My publications include peer-reviewed journals and proceedings papers, and is listed in the following databases:
Committe member of: "International Workshop on Energy-aware high performance Heterogeneous Architectures and Accelerators" (WEHA 2015), organizzato come parte del "International Conference on High Performance Computing & Simulation (HPCS 2015)", July 20-24, 2015, Amsterdam, The Netherlands. Teaching Activity
I have lectured the following courses at University of Ferrara since 2002:- [2002 - 2010]: Computability and Complexity , 76 hours, 12 CFU;
- [2002 - 2012]: Algorithms and Data Structures , 108 hours, 12 CFU;
- [2003 - 2007]: Applications for Distributed Systems , 28 hours, 3 CFU;
- [2010 - today]: Operating Systems , 108 hours 12 CUF;
Scientific Activity
My research interests are in the area of design of massively parallel architectures, and in the optimization of scientific applications, mainly in the field of computational physics. Numerical simulations have becoming over the years the main -- and sometime the only possible -- investigation methods to study complex systems, which behavior can not be predicted through analitycal methods.Relevant examples in the are of theoretical physics are the Lattice Quantum Chromodynamics (LQCD) to study the interactions of elementary particles of the matter, the Lattice Boltzmann Methods (LBM) to study the behavior of fluids, and the Monte Carlo simulation of Spin Glass systems to study disordered systems such as ferro-magnetics.My scientific activity can be divided into two main parts:
- in the first I have mainly focused in the design of massively parallel architectures optimized for scientific applications. In the framework of this activity I have been one of the founders of the the APE, JANUS e QPACE projects;
- in the latter, I have mainly focused in the investigation of performances of recent multi- and many-core processors; the main goal is to study the way to implement and optimize scientific applications such that a large fraction of peak performance of processor is exploited.
In the following I give more details about the activity carried out.APE Project (1997-2004)

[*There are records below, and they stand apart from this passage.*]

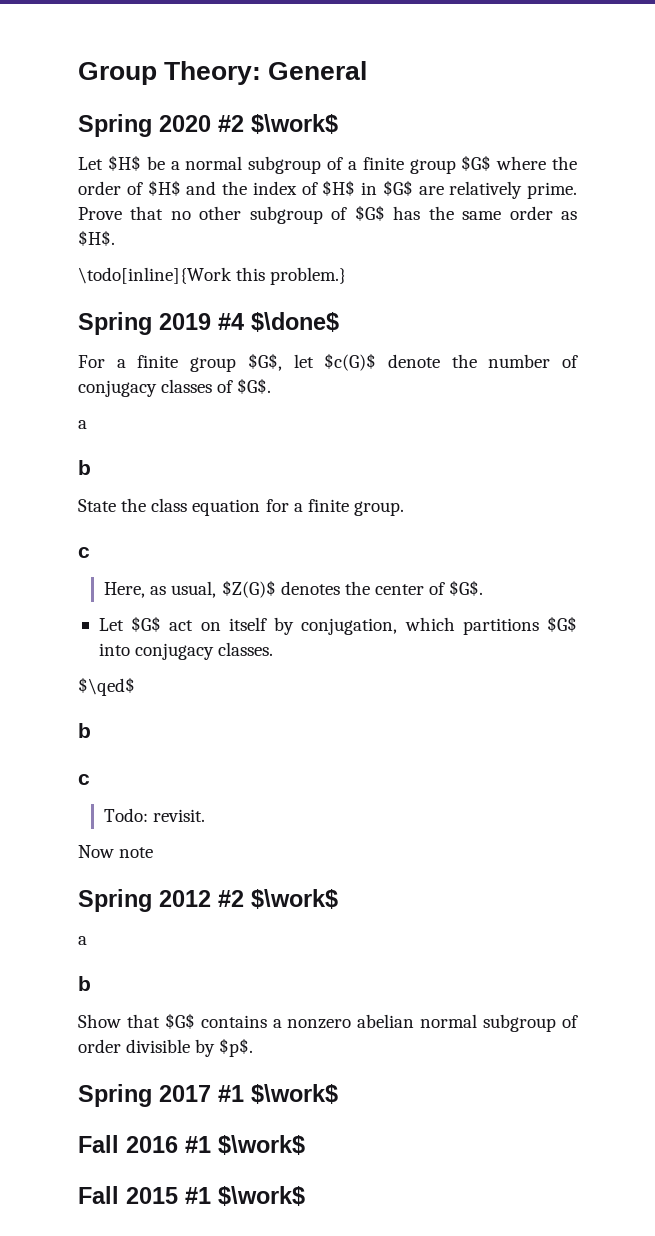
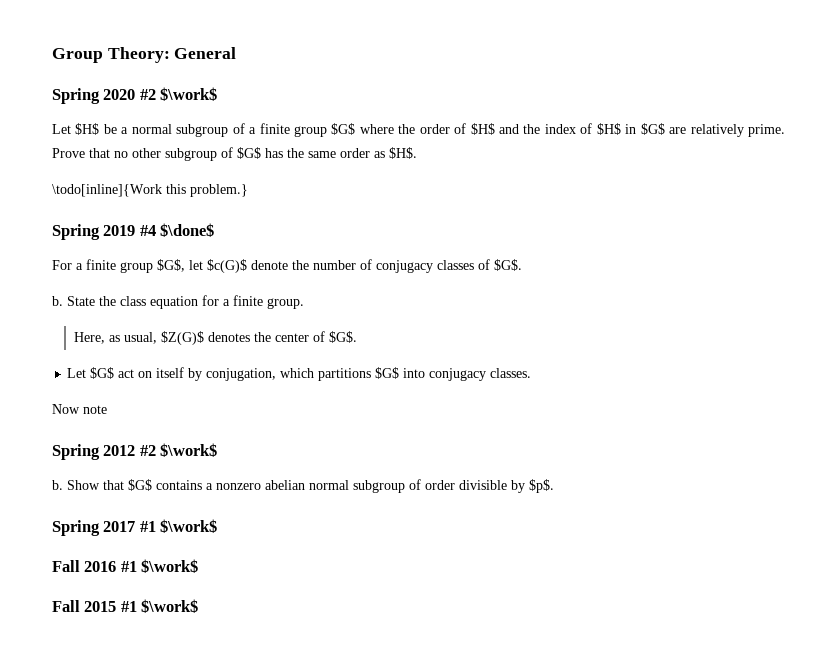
  For a finite group $G$, let $c(G)$ denote the number of conjugacy classes of $G$.
- a
- b
- State the class equation for a finite group.
- c
+ b. State the class equation for a finite group.
- $\qed$
- b
- c
- Todo: revisit.
  Spring 2012 #2 $\work$
- a
- b
- Show that $G$ contains a nonzero abelian normal subgroup of order divisible by $p$.
+ b. Show that $G$ contains a nonzero abelian normal subgroup of order divisible by $p$.

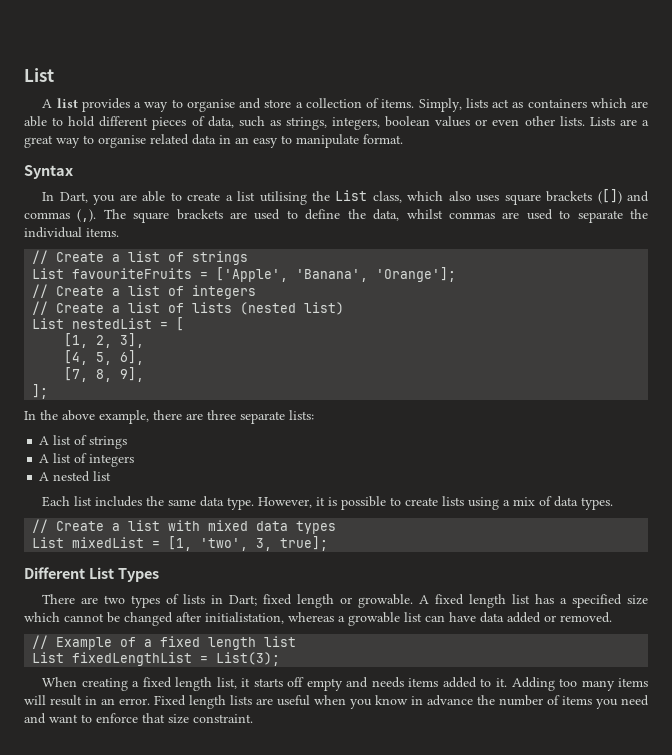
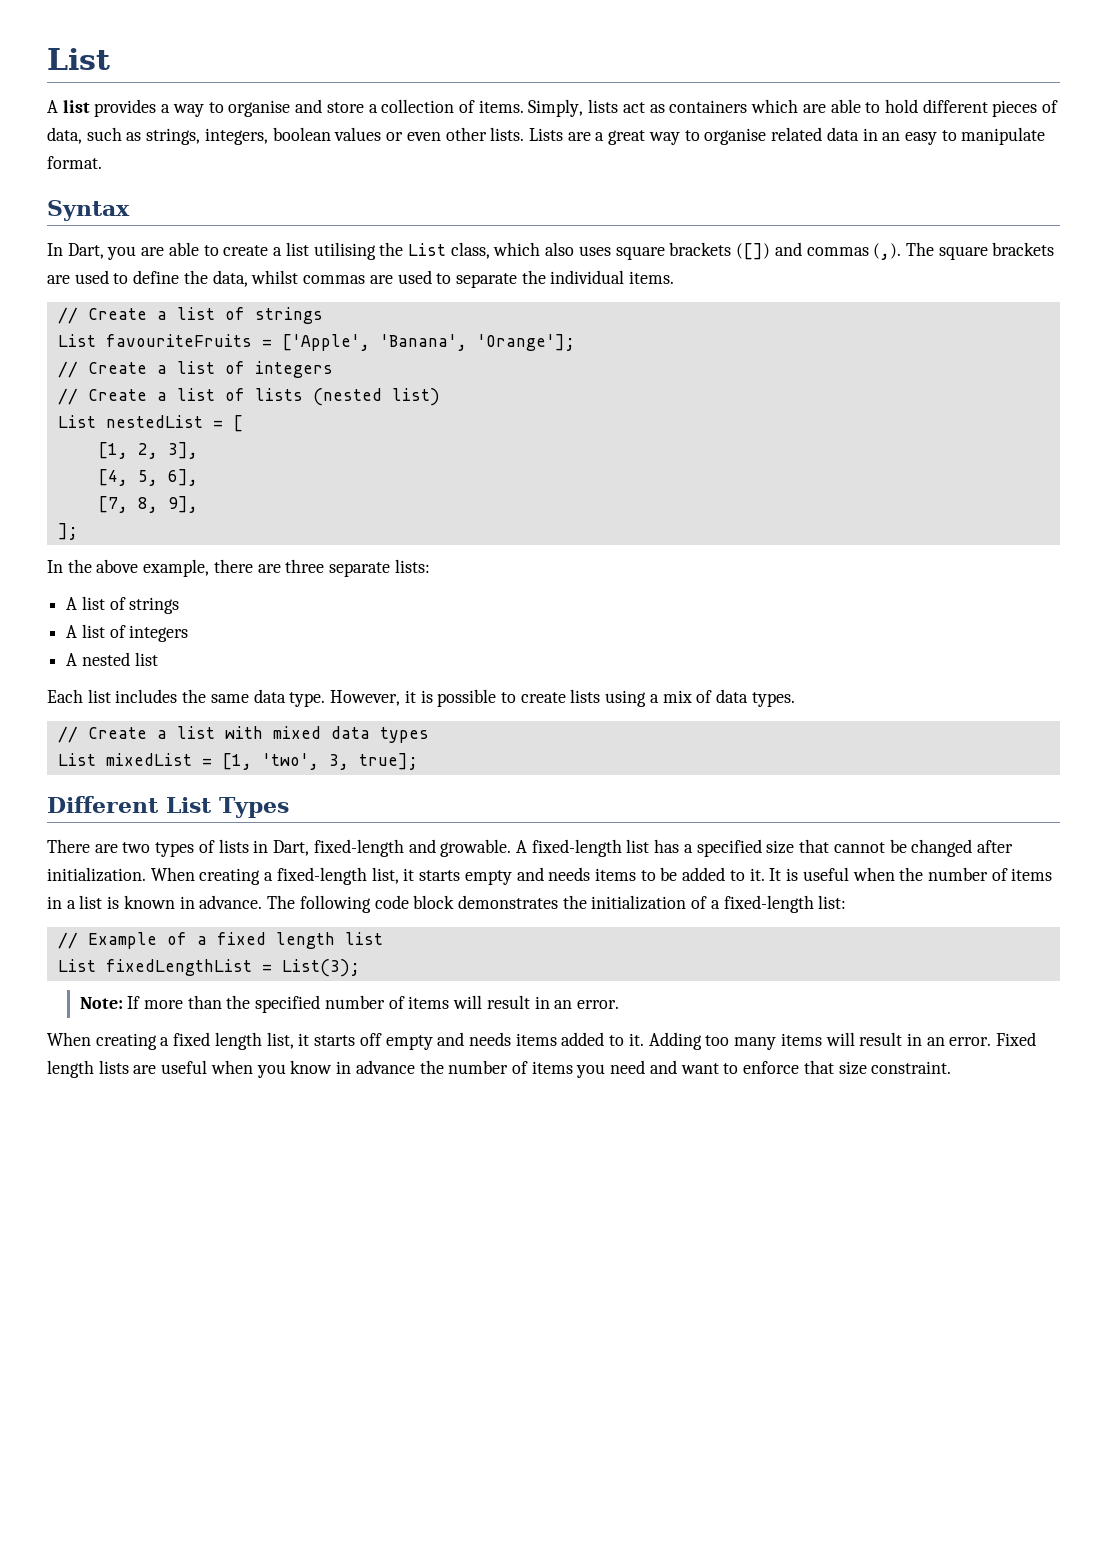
- There are two types of lists in Dart; fixed length or growable. A fixed length list has a specified size which cannot be changed after initialistation, whereas a growable list can have data added or removed.
+ There are two types of lists in Dart, fixed-length and growable. A fixed-length list has a specified size that cannot be changed after initialization. When creating a fixed-length list, it starts empty and needs items to be added to it. It is useful when the number of items in a list is known in advance. The following code block demonstrates the initialization of a fixed-length list:
+ Note: If more than the specified number of items will result in an error.

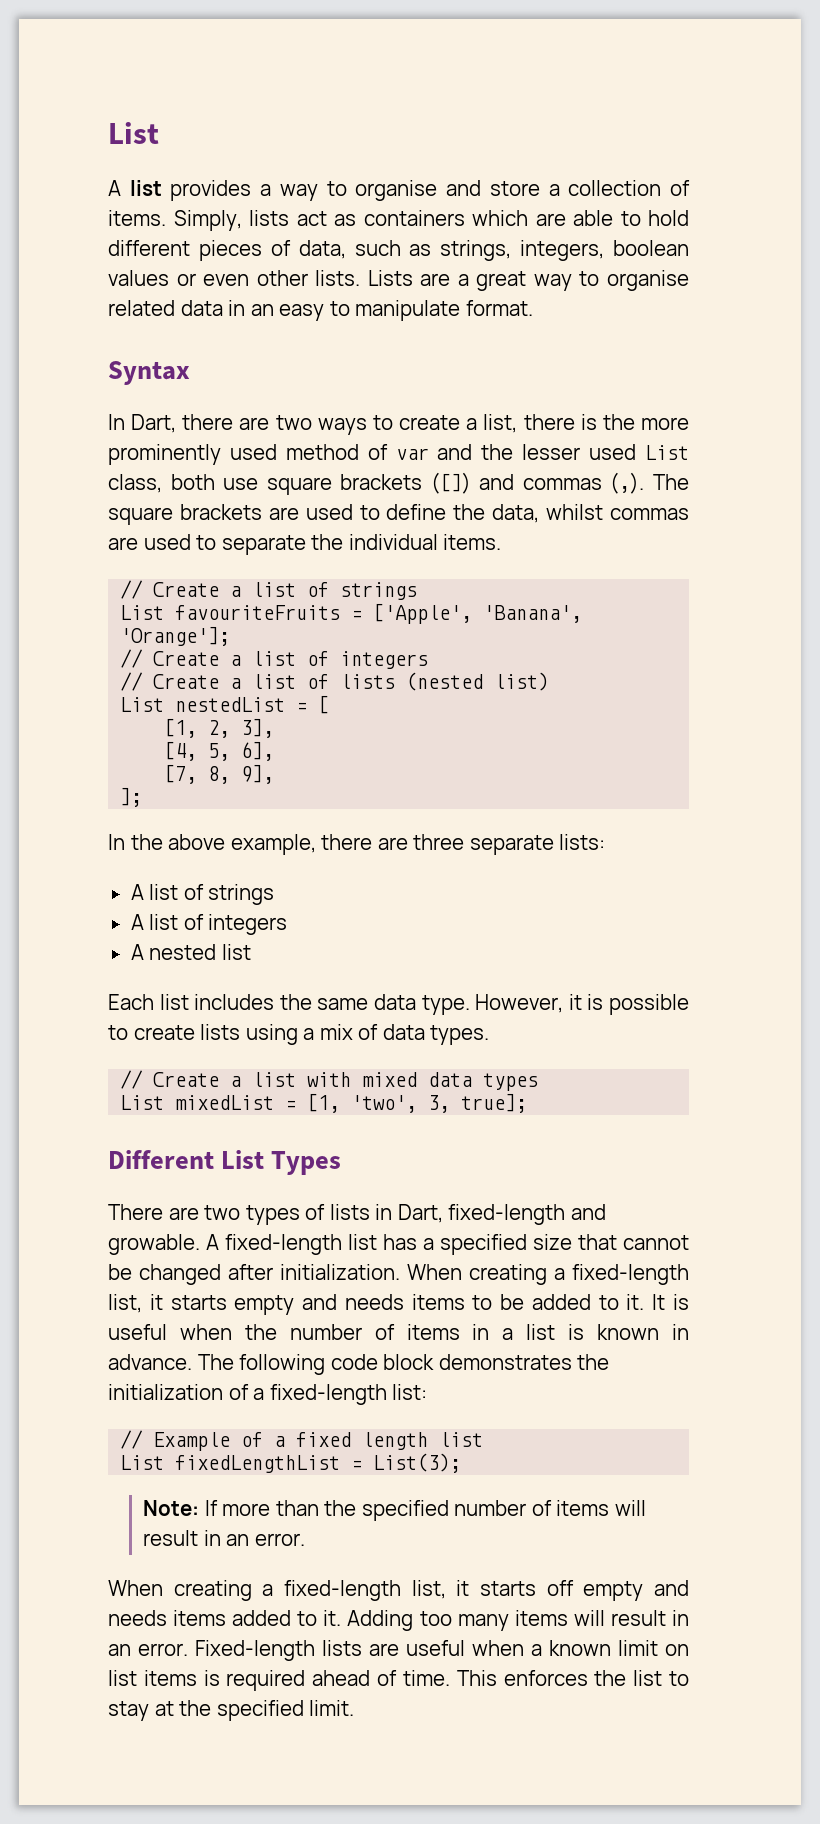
- In Dart, you are able to create a list utilising the List class, which also uses square brackets ([]) and commas (,).
+ In Dart, there are two ways to create a list, there is the more prominently used method of var and the lesser used List class, both use square brackets ([]) and commas (,).
- When creating a fixed length list, it starts off empty and needs items added to it.
+ When creating a fixed-length list, it starts off empty and needs items added to it.
- Fixed length lists are useful when you know in advance the number of items you need and want to enforce that size constraint.
+ Fixed-length lists are useful when a known limit on list items is required ahead of time. This enforces the list to stay at the specified limit.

The APE project has been developed by INFN in collaboration with the DESY institute in Germany and the University of Paris-Sud in France. The project has designed and implemented several generations of massively parallel systems optimized for numerical simulations of Lattice Quantum Chromodynamics (LQCD). I joined the APE group in 1997 during the design of the APEmille system, and after I have been one of the founders of the apeNEXT project the successor of the APEmille system. In the framework of the apeNEXT project I played a key role in the design, test and deployment of the system.Within the framework of the activities of the APE projects:
- I have been involved in the VLSI design and test of the processors. I also developed a test framework to validate the design of the chips of the systems;
- I have coordinated the development of the code-optimizer for the APE systems. The code-optimizer called shaker plays a key role for the efficiency of the applications. It translates the assembly instructions generated by the high-level compiler into VLIW instructions. It also schedules the VLIW instructions in order to maximize the occupation of devices, and to minimize the execution time. As last step it also maps virtual registers into physical register of the processor;
- I have coordinated the development of the operating system called CAOS (Cool Ape Operating System). CAOS allows the user to interface the machine, run programs and monitor its execution. It also implement the run-time support for the execution of input-output operations of the program running on the machine;
- I have been involved into the implementation and optimization of relevant kernels of applications; I frequently collaborated with physics groups in Germany, France and Italy to develop LQCD and LBM applications.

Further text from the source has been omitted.